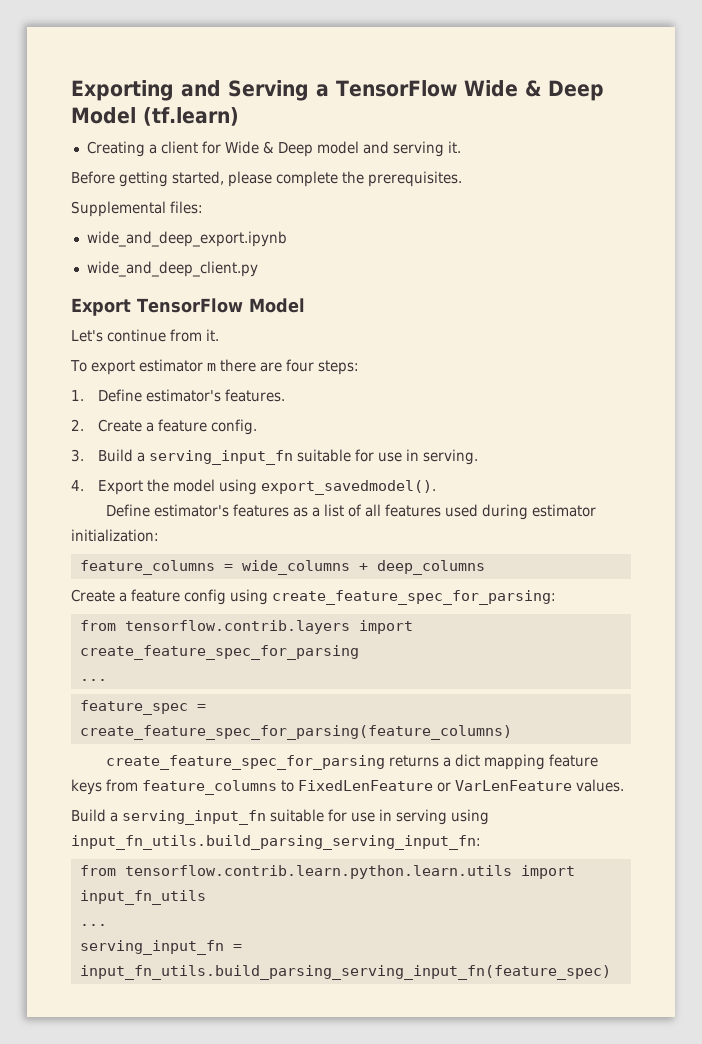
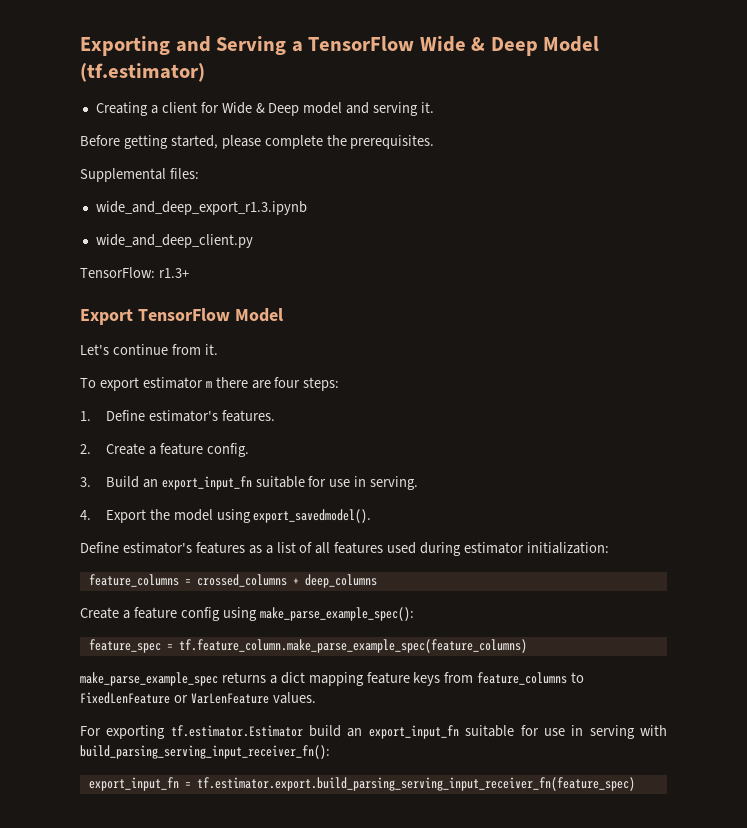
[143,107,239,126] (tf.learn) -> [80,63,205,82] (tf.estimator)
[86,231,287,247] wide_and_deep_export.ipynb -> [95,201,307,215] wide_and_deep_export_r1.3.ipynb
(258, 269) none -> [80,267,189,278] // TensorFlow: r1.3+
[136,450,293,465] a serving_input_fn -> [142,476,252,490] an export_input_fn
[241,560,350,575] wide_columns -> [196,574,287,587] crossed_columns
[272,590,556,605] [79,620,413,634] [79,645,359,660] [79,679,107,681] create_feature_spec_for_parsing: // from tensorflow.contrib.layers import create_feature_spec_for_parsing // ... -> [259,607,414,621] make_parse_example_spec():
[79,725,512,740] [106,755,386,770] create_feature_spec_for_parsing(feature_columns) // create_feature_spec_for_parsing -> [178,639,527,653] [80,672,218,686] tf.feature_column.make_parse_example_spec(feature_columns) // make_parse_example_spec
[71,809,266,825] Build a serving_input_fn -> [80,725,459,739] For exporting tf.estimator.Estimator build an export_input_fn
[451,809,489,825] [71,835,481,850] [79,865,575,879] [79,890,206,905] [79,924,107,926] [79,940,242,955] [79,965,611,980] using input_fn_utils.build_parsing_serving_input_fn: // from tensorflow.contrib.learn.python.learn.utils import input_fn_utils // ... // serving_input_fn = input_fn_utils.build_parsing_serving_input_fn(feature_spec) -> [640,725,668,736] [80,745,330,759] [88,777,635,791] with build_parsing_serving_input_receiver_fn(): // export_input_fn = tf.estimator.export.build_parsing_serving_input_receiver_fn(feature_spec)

^^^^^^^^^^^^^^^^

Your answer should be exactly the lines of the material above, starting at the one that holds "[241,560,350,575] wide_columns ->" and ending with the last.

[241,560,350,575] wide_columns -> [196,574,287,587] crossed_columns
[272,590,556,605] [79,620,413,634] [79,645,359,660] [79,679,107,681] create_feature_spec_for_parsing: // from tensorflow.contrib.layers import create_feature_spec_for_parsing // ... -> [259,607,414,621] make_parse_example_spec():
[79,725,512,740] [106,755,386,770] create_feature_spec_for_parsing(feature_columns) // create_feature_spec_for_parsing -> [178,639,527,653] [80,672,218,686] tf.feature_column.make_parse_example_spec(feature_columns) // make_parse_example_spec
[71,809,266,825] Build a serving_input_fn -> [80,725,459,739] For exporting tf.estimator.Estimator build an export_input_fn
[451,809,489,825] [71,835,481,850] [79,865,575,879] [79,890,206,905] [79,924,107,926] [79,940,242,955] [79,965,611,980] using input_fn_utils.build_parsing_serving_input_fn: // from tensorflow.contrib.learn.python.learn.utils import input_fn_utils // ... // serving_input_fn = input_fn_utils.build_parsing_serving_input_fn(feature_spec) -> [640,725,668,736] [80,745,330,759] [88,777,635,791] with build_parsing_serving_input_receiver_fn(): // export_input_fn = tf.estimator.export.build_parsing_serving_input_receiver_fn(feature_spec)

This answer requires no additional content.